-- Data provided follows --
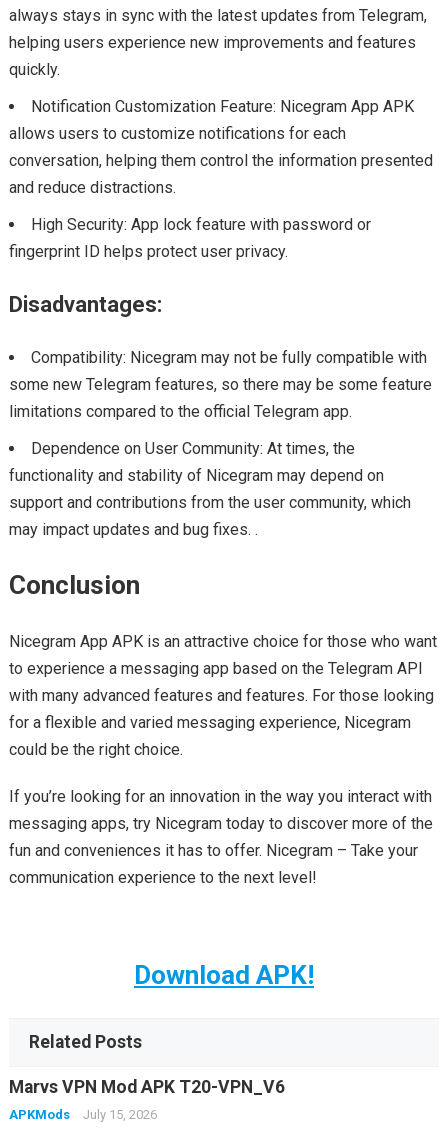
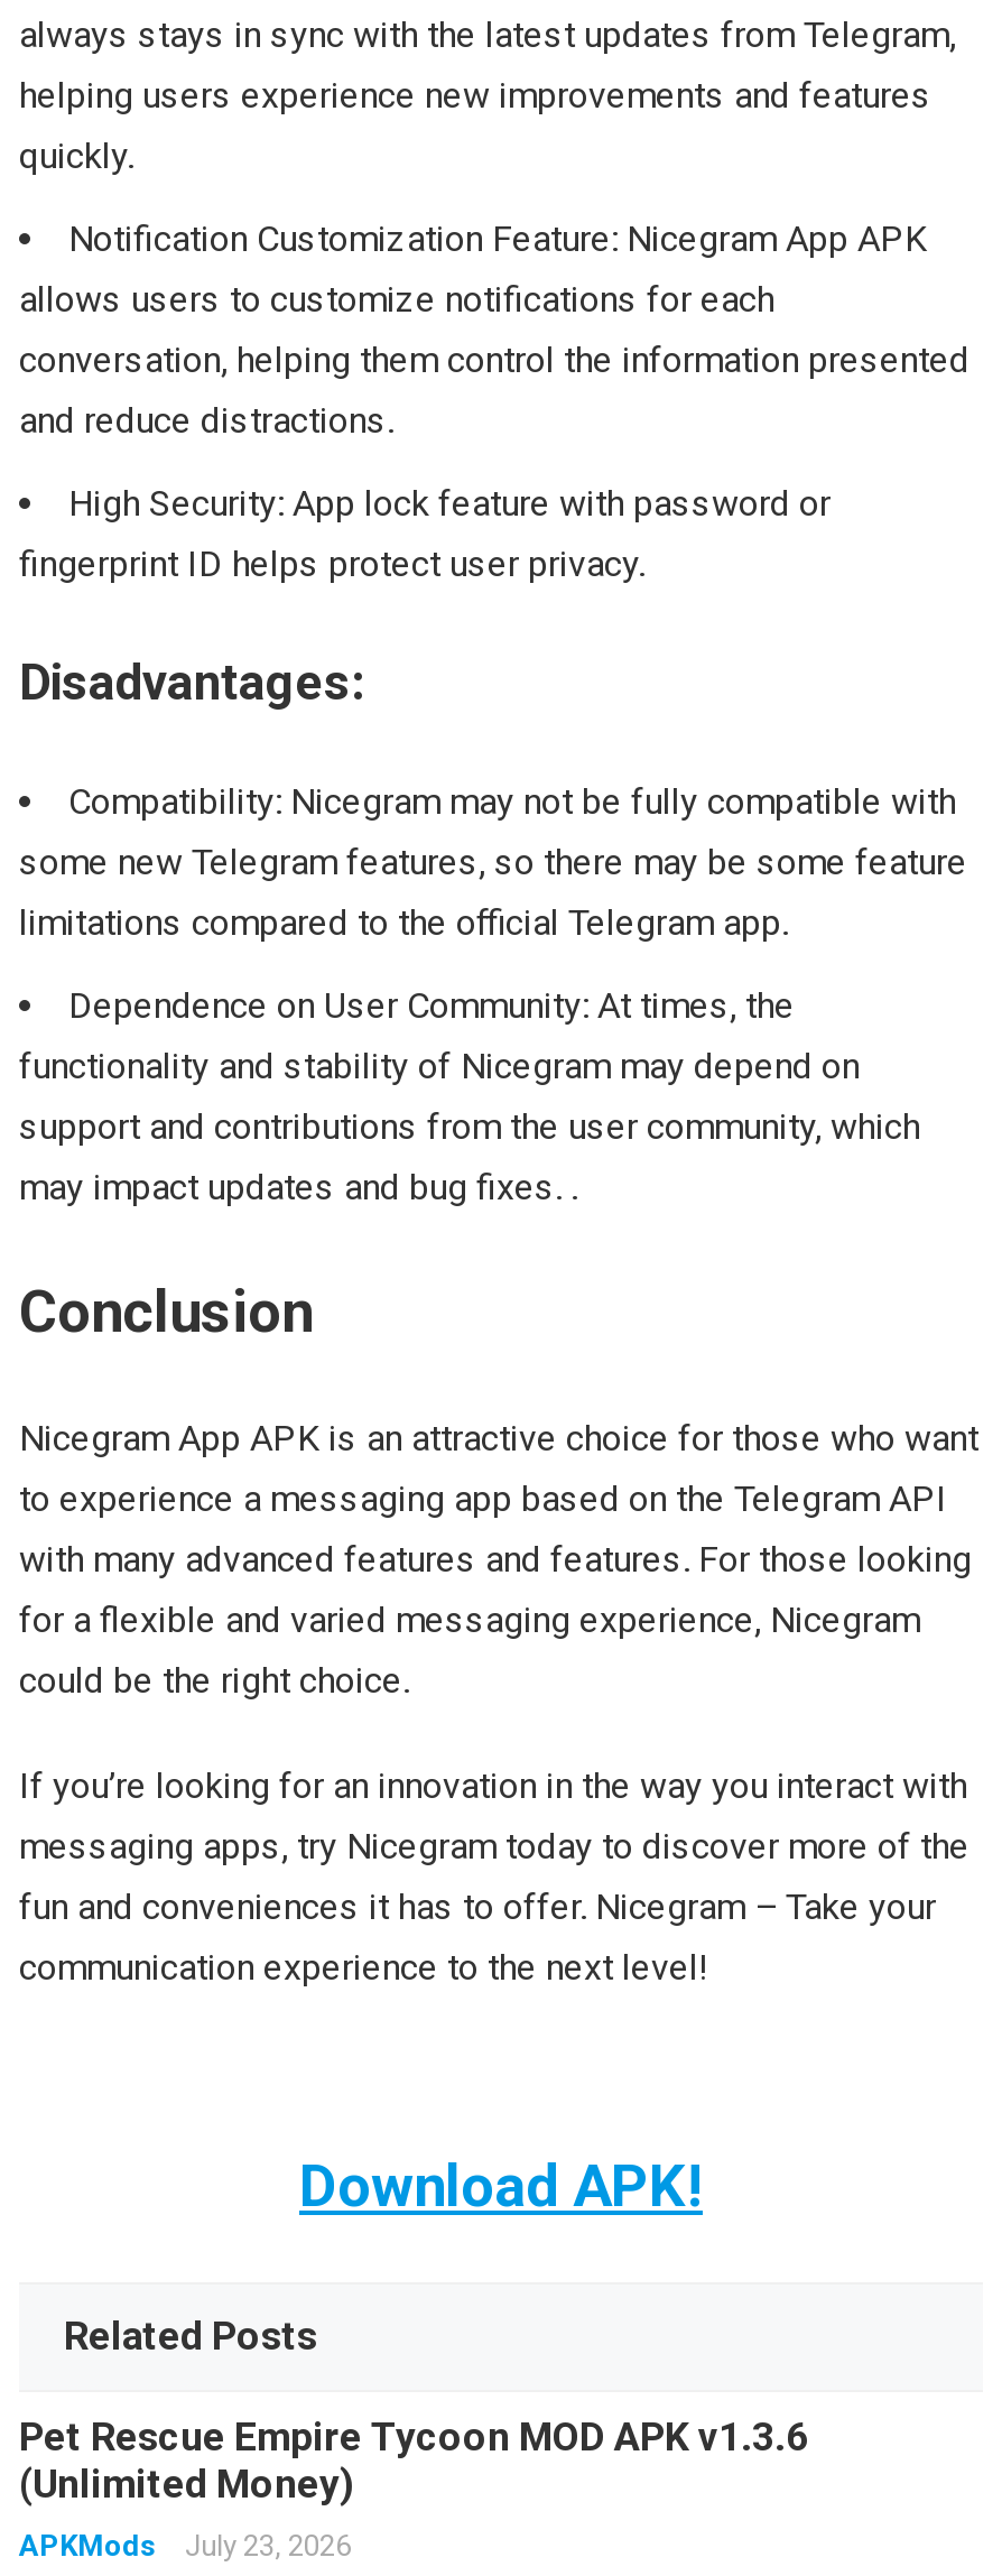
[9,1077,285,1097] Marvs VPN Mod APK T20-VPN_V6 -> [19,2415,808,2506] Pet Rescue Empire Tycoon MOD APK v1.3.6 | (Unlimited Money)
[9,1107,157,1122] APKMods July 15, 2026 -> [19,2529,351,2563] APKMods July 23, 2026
-- Data provided concluded --
-- Data provided follows --
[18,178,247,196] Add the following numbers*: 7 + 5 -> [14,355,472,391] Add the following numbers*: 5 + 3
-- Data provided concluded --
-- Data provided follows --
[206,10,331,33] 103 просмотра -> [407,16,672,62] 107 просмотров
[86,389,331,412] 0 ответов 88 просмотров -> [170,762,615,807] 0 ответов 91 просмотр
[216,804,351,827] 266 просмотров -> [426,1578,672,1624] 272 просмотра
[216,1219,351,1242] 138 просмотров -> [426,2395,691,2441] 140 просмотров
-- Data provided concluded --
** What the exercise asks **
Retype exactly the lines of the data above that fall between the line with "[9,1077,285,1097] Marvs VPN" and the line with "[9,1107,157,1122] APKMods July", inclusive, and add nothing.

** Completed task **
[9,1077,285,1097] Marvs VPN Mod APK T20-VPN_V6 -> [19,2415,808,2506] Pet Rescue Empire Tycoon MOD APK v1.3.6 | (Unlimited Money)
[9,1107,157,1122] APKMods July 15, 2026 -> [19,2529,351,2563] APKMods July 23, 2026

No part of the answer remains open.